RECORDS SUPPLIED START

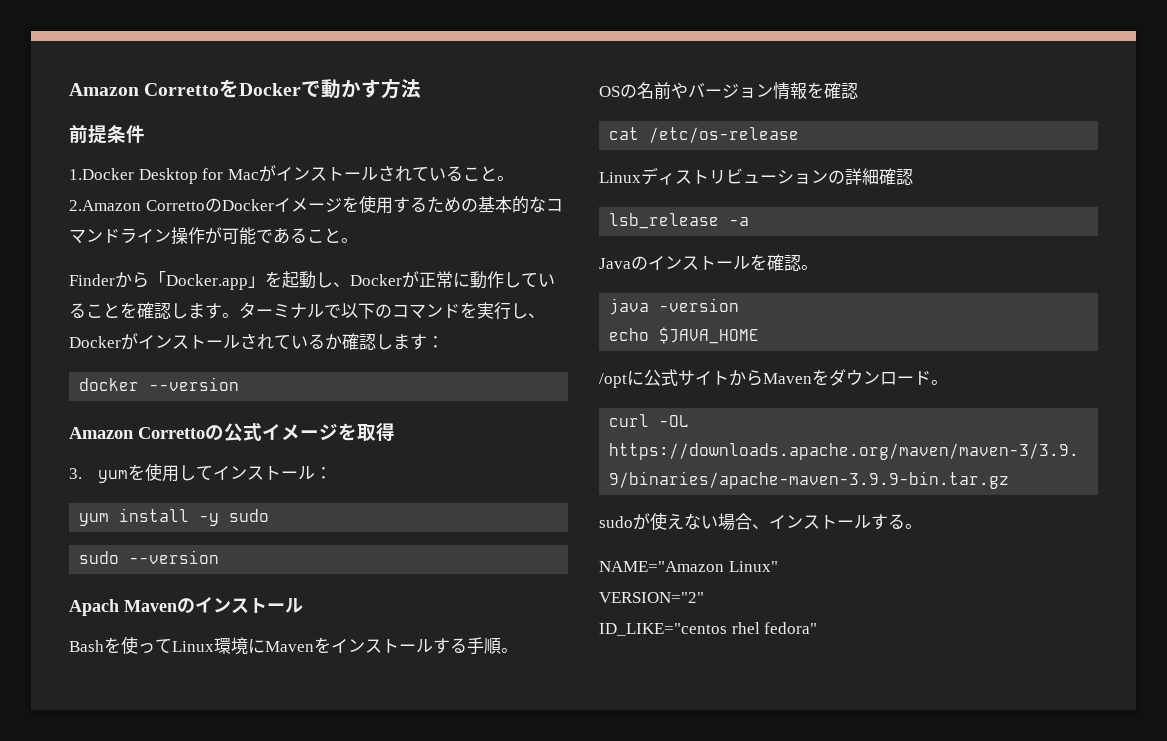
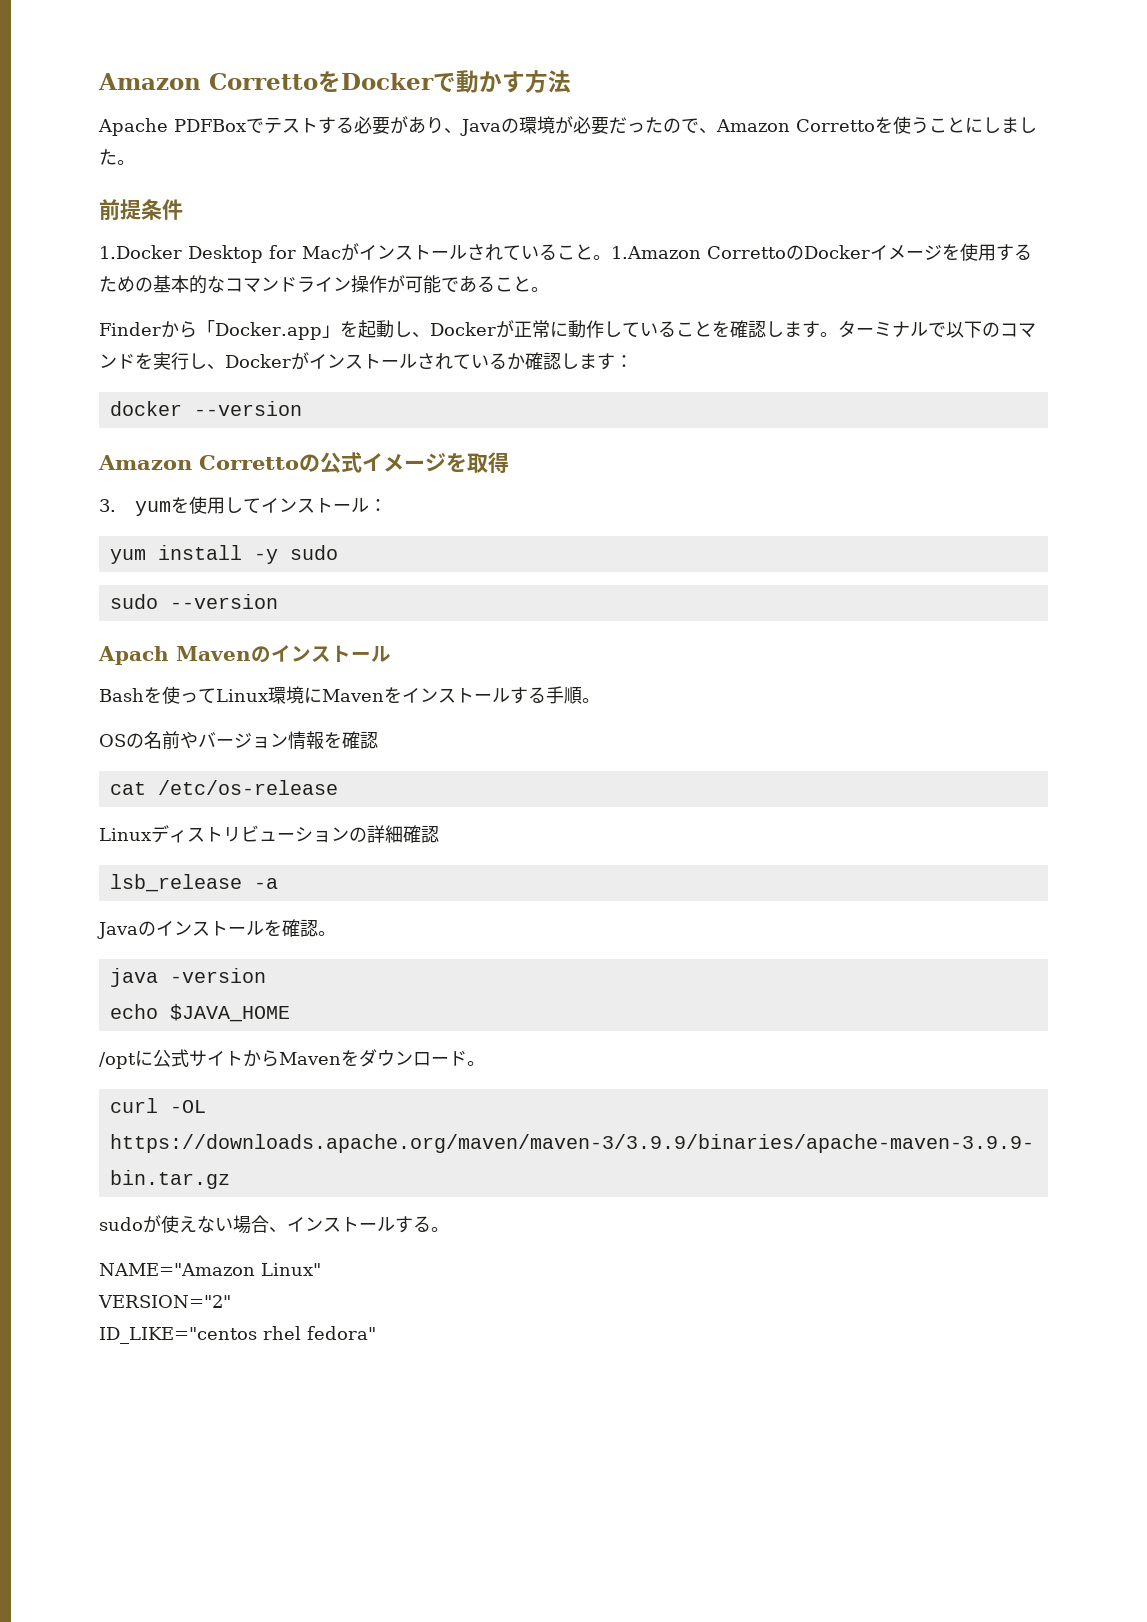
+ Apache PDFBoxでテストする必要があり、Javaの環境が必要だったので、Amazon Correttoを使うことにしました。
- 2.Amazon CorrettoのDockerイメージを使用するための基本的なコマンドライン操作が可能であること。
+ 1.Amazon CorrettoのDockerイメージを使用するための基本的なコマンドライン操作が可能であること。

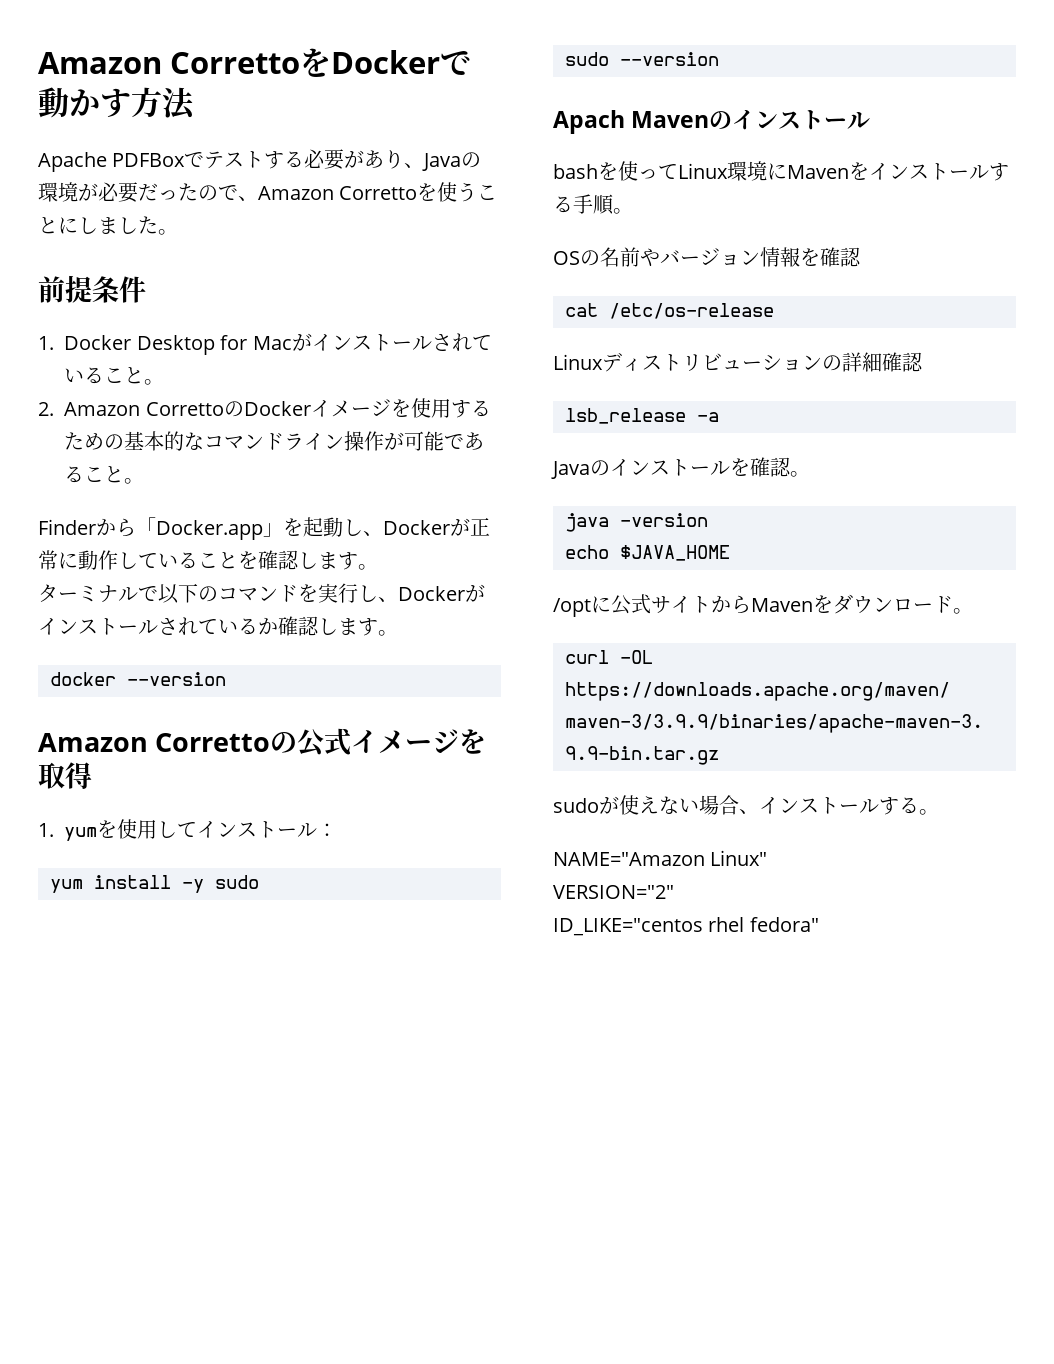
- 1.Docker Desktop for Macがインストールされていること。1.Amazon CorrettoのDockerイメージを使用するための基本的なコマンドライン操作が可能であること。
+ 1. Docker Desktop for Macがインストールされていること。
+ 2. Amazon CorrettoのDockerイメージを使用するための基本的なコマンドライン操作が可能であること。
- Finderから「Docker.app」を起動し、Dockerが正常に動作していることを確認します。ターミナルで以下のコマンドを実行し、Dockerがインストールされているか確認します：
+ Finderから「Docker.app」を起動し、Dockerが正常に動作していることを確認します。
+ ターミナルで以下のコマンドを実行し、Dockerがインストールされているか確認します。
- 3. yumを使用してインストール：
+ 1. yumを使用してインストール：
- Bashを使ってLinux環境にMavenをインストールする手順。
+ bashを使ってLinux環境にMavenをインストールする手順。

RECORDS SUPPLIED END
RECORDS SUPPLIED START

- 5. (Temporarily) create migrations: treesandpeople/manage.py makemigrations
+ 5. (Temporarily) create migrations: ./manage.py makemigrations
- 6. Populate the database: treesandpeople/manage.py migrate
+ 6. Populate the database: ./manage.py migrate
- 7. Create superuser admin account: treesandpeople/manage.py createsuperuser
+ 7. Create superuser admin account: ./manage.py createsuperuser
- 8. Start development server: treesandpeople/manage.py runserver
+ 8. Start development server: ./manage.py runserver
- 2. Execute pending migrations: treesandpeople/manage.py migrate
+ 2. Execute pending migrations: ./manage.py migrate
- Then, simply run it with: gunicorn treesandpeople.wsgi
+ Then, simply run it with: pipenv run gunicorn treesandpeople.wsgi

RECORDS SUPPLIED END

*WHAT TO DO*. The answer should be a single number giving how many lines in the records hold the word "runserver".

*ANSWER*. 2